Exercise brief
Reproduce nothing but the lines from the one with "Champion Legacy Abec 11 Bearings: 5 -> 2" down to the last line of the data below.

-- Opening Marker --

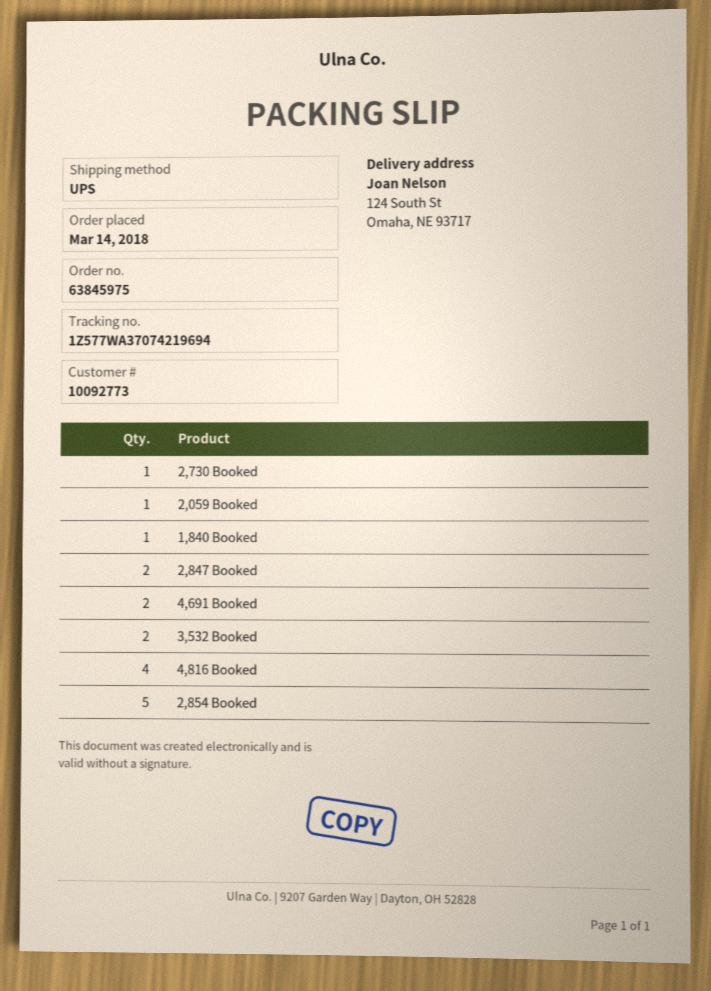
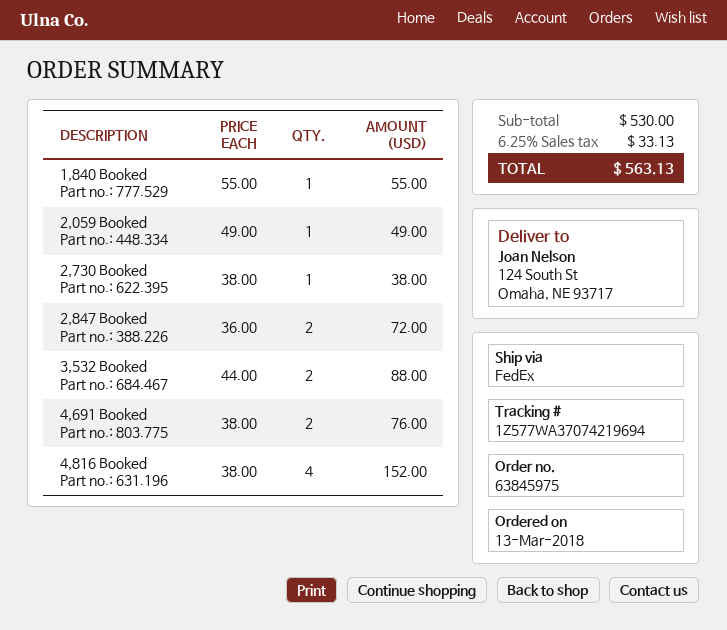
order date: 2018-03-14 -> 2018-03-13
shipping method: UPS -> FedEx
2,854 Booked: 5 -> none

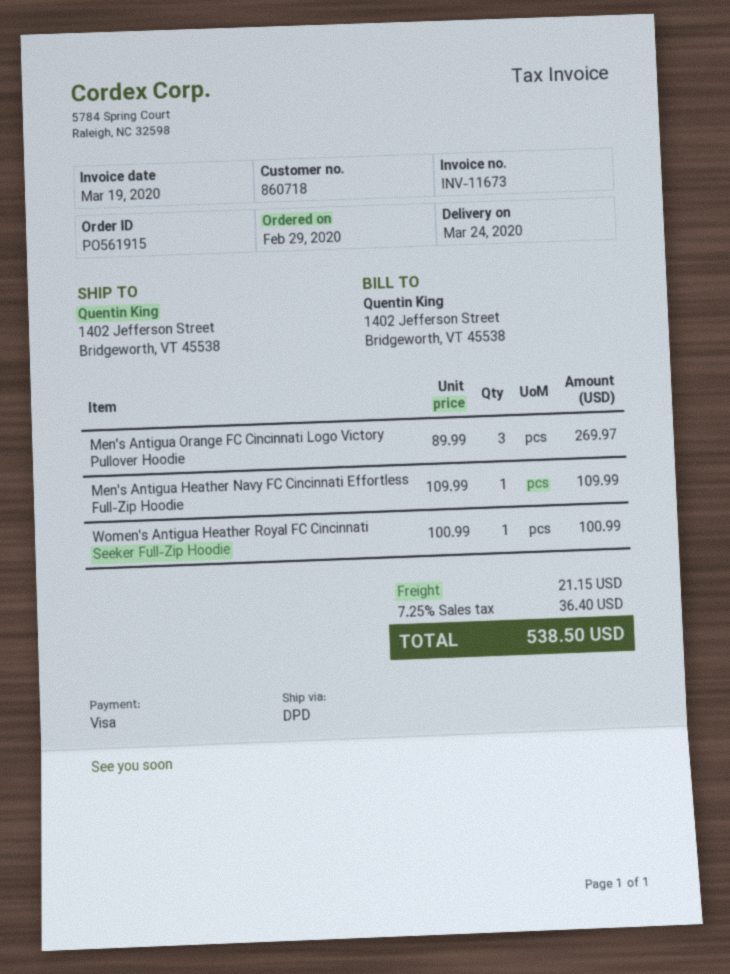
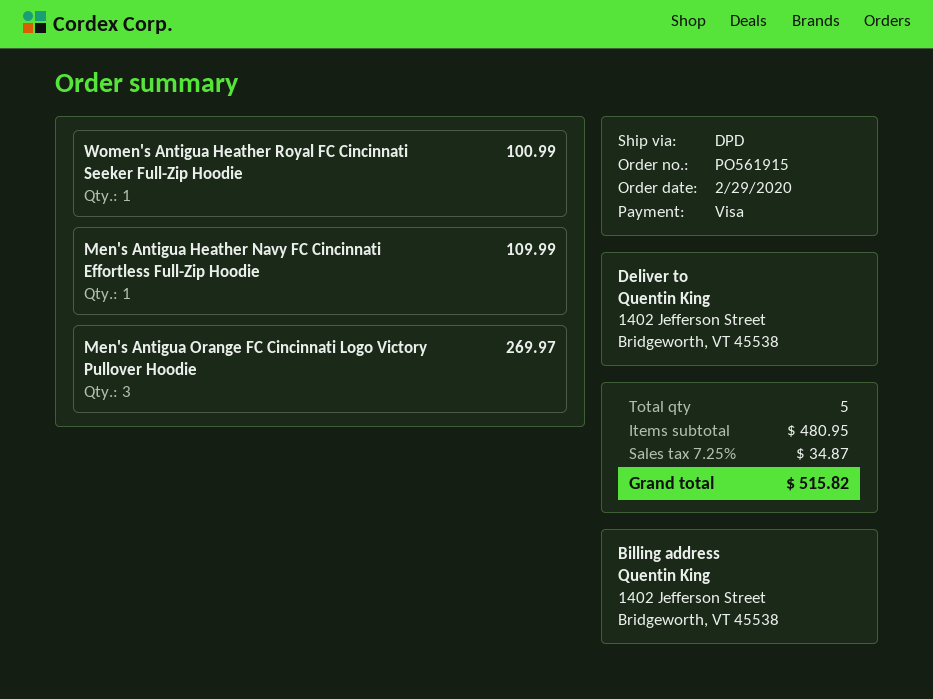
shipping: 21.15 -> none
tax: 7.25% = 36.40 -> 7.25% = 34.87
total: 538.50 -> 515.82

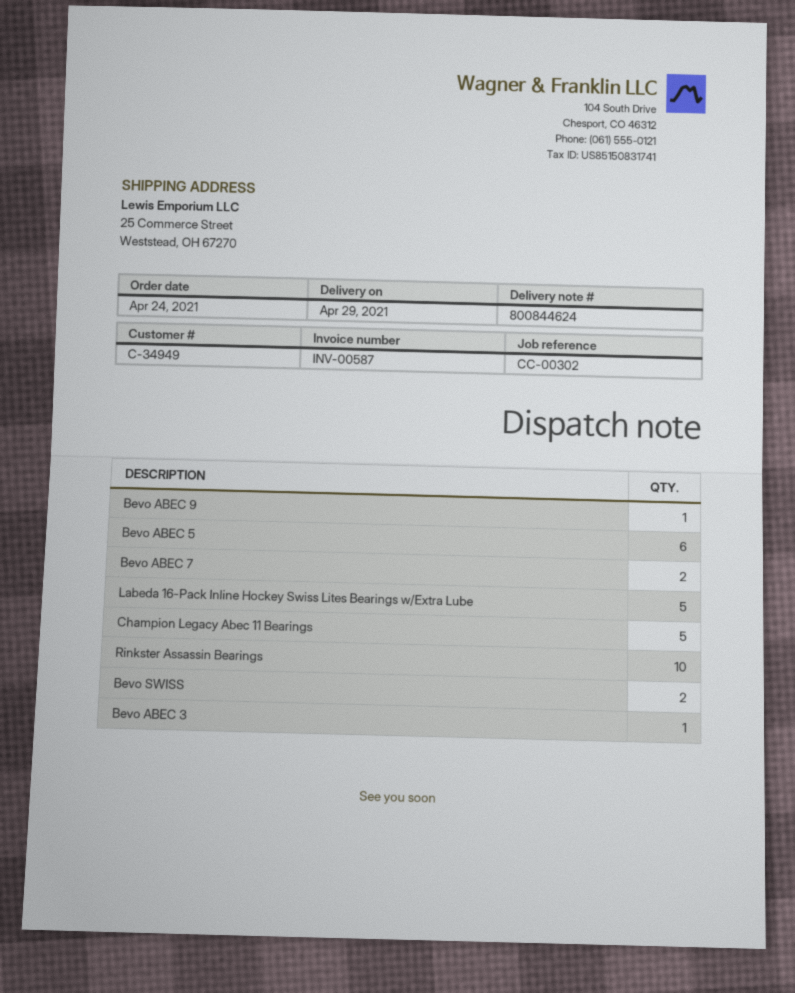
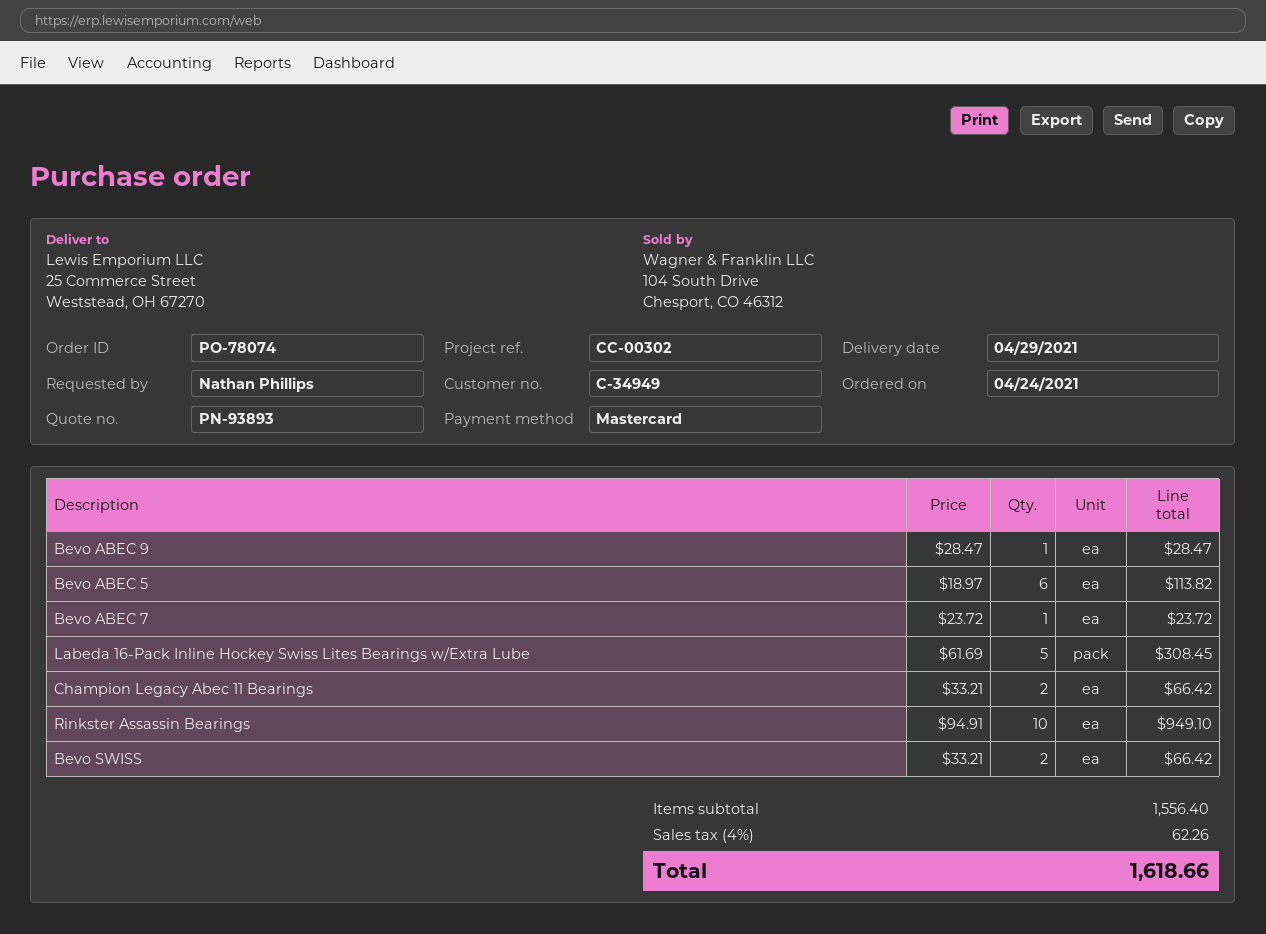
Bevo ABEC 7: 2 -> 1
Champion Legacy Abec 11 Bearings: 5 -> 2
Bevo ABEC 3: 1 -> none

-- Closing Marker --

Solved problem
Champion Legacy Abec 11 Bearings: 5 -> 2
Bevo ABEC 3: 1 -> none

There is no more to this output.